Section of Victorian Web dedicated to George Eliot.
From "Themes", "Fiction superior to the visual arts":
"Lessing's influence upon George Eliot's theory of ut pictura poesis affected the structure of chapters in her fiction. As we have seen, she and Lewes commonly divided the art of the novelist into two branches: description and dramatic presentation. The characteristic George Eliot chapter begins with description, setting a scene in static, visual, often pictorial terms. Then it modulates into drama, activating the tableau with dialogue and movement, or penetrating it with psychological commentary. The picture-frame becomes a proscenium arch, and the viewer is drawn into the scene, moving from a distanced and relatively objective perception toward participation and sympathetic identification. This structure does not involve a transition from 'picture' to 'scene' in the Jamesian sense of the terms. Rather it involves a transition from 'scene' in the graphic sense to 'scene' in the theatrical sense, an ambiguity nicely exploited in the title of George Eliot's first published stories. The moments of transition from one mode to the other are frequently the moments at which the narrator expresses his Lessingite reservations about literary pictorialism." [Bold added.]
http://www.victorianweb.org/victorian...
There is so much on these Victorian Web pages regarding Eliot, Middlemarch, and its characters that I look forward to Madge and others taking us to particular nuggets of gold for this reading.

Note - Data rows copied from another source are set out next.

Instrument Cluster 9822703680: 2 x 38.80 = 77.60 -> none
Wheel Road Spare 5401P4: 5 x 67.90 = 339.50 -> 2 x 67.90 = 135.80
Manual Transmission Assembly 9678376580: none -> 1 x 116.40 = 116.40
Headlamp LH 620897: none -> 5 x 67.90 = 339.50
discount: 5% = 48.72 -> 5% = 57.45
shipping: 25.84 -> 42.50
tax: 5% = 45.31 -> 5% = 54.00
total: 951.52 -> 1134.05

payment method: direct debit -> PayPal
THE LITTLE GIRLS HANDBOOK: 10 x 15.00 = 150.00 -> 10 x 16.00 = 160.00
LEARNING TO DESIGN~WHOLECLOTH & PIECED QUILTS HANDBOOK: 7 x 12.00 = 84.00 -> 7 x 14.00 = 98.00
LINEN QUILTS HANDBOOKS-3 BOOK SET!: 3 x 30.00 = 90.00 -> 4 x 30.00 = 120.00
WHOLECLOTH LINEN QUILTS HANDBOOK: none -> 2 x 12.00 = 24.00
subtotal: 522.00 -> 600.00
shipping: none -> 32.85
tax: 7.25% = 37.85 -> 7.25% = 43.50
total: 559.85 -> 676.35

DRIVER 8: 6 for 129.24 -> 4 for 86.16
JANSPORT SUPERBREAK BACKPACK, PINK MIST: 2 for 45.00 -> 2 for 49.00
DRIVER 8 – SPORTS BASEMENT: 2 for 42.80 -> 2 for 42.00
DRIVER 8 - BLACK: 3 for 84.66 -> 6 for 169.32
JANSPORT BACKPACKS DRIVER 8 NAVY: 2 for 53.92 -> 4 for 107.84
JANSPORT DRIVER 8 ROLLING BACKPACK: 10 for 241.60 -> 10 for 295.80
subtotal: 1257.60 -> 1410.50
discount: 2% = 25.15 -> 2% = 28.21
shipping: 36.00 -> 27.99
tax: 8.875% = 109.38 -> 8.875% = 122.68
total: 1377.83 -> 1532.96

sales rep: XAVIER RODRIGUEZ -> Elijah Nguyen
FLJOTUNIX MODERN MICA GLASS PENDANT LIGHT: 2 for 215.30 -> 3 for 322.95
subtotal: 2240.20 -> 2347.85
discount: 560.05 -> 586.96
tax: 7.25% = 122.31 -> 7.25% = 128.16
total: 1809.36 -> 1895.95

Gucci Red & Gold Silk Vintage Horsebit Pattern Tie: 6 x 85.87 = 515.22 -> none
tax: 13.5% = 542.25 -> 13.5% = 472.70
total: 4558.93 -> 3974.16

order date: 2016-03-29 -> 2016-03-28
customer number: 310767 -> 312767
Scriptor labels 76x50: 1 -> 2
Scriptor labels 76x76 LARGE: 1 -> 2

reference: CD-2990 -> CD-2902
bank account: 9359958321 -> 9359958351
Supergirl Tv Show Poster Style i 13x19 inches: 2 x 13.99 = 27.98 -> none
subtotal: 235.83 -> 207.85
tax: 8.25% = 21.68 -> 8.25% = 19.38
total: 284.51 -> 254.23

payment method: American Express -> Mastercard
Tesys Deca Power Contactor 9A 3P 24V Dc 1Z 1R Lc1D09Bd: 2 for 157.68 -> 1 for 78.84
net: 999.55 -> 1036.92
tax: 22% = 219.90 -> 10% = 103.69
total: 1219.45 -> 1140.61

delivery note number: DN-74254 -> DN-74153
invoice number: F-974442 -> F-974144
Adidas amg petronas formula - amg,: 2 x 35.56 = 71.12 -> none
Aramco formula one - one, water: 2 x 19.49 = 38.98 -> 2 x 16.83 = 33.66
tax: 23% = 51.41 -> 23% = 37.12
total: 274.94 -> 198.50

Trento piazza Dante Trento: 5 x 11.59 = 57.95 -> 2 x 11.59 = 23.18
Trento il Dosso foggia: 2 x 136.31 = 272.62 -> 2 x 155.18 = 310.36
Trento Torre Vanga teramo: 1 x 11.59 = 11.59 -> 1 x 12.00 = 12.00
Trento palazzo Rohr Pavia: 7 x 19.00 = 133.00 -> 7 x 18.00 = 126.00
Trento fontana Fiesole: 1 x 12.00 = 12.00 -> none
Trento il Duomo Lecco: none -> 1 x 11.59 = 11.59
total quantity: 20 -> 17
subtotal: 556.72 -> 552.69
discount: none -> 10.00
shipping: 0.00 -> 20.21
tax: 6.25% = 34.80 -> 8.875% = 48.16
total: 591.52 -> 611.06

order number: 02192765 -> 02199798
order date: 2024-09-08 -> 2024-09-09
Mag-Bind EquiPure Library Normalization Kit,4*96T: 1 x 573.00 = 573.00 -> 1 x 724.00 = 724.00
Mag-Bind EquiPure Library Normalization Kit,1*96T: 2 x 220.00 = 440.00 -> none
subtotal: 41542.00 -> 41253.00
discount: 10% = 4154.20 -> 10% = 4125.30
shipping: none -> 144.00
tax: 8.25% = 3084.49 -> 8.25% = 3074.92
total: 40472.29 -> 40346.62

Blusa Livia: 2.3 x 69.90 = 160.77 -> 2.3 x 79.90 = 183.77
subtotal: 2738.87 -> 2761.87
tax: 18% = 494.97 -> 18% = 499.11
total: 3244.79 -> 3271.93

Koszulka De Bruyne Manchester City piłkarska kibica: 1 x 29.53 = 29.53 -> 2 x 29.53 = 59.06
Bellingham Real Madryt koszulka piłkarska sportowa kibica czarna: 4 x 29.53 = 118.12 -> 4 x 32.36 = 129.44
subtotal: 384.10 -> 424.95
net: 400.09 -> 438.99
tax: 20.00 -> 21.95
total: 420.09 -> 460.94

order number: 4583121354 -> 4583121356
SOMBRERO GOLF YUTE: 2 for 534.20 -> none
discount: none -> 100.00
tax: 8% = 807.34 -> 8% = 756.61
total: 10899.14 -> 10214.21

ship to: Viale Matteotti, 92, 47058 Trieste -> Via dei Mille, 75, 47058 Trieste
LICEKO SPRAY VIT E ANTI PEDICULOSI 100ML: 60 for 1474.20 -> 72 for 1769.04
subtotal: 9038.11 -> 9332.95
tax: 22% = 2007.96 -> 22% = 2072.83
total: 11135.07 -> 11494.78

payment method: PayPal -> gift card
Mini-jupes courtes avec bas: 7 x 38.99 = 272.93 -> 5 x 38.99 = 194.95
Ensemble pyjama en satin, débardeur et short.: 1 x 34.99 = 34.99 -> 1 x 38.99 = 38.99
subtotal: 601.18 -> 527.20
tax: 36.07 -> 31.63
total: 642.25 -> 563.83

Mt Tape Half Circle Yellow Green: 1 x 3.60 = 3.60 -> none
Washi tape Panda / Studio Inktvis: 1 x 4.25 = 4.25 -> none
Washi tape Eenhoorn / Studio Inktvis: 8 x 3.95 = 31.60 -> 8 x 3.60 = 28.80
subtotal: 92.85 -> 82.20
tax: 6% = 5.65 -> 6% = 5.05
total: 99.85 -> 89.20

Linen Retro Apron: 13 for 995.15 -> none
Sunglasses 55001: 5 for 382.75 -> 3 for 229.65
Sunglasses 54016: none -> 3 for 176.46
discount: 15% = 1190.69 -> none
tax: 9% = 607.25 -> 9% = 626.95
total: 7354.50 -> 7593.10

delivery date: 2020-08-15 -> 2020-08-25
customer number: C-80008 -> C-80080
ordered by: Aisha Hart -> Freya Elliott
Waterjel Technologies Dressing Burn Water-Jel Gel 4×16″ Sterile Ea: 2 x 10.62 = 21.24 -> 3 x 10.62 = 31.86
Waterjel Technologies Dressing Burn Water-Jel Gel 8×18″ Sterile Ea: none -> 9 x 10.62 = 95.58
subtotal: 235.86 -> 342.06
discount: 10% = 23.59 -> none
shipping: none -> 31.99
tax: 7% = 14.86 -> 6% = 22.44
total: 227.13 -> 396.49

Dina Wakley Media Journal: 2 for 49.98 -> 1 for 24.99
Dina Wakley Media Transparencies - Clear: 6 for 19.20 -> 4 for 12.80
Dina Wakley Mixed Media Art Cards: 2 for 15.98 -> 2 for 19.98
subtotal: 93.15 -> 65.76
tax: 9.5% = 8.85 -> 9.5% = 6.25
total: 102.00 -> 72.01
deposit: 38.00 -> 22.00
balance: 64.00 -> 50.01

Women were owned first by their fathers and then by their husbands. Destitution faced an unprovided for single woman until the Property Acts were changed mid-century to allow her to inherit.

I also tend not to do any research before beginning a book, but having joined a few of these Goodreads groups I've begun to correct that.
Linda, I read it years ago, and like you didn't understand the political piece very well, the wiki reference regarding the 1832 act was very helpful to me. It's very long, but it describes the before and after and the unrest very well.

Thanks for posting those links, I'll give them a read when I get a chance.

Madge I've read books both ways, and have found that for the most part the background really helps me understand the book better. I also always learn from this group, which I love.


http://www.vulture.com/2014/01/rebecc...
On George Eliot and Middlemarch. Brought to my attention from another board, serendipitously relates to Alysia's post.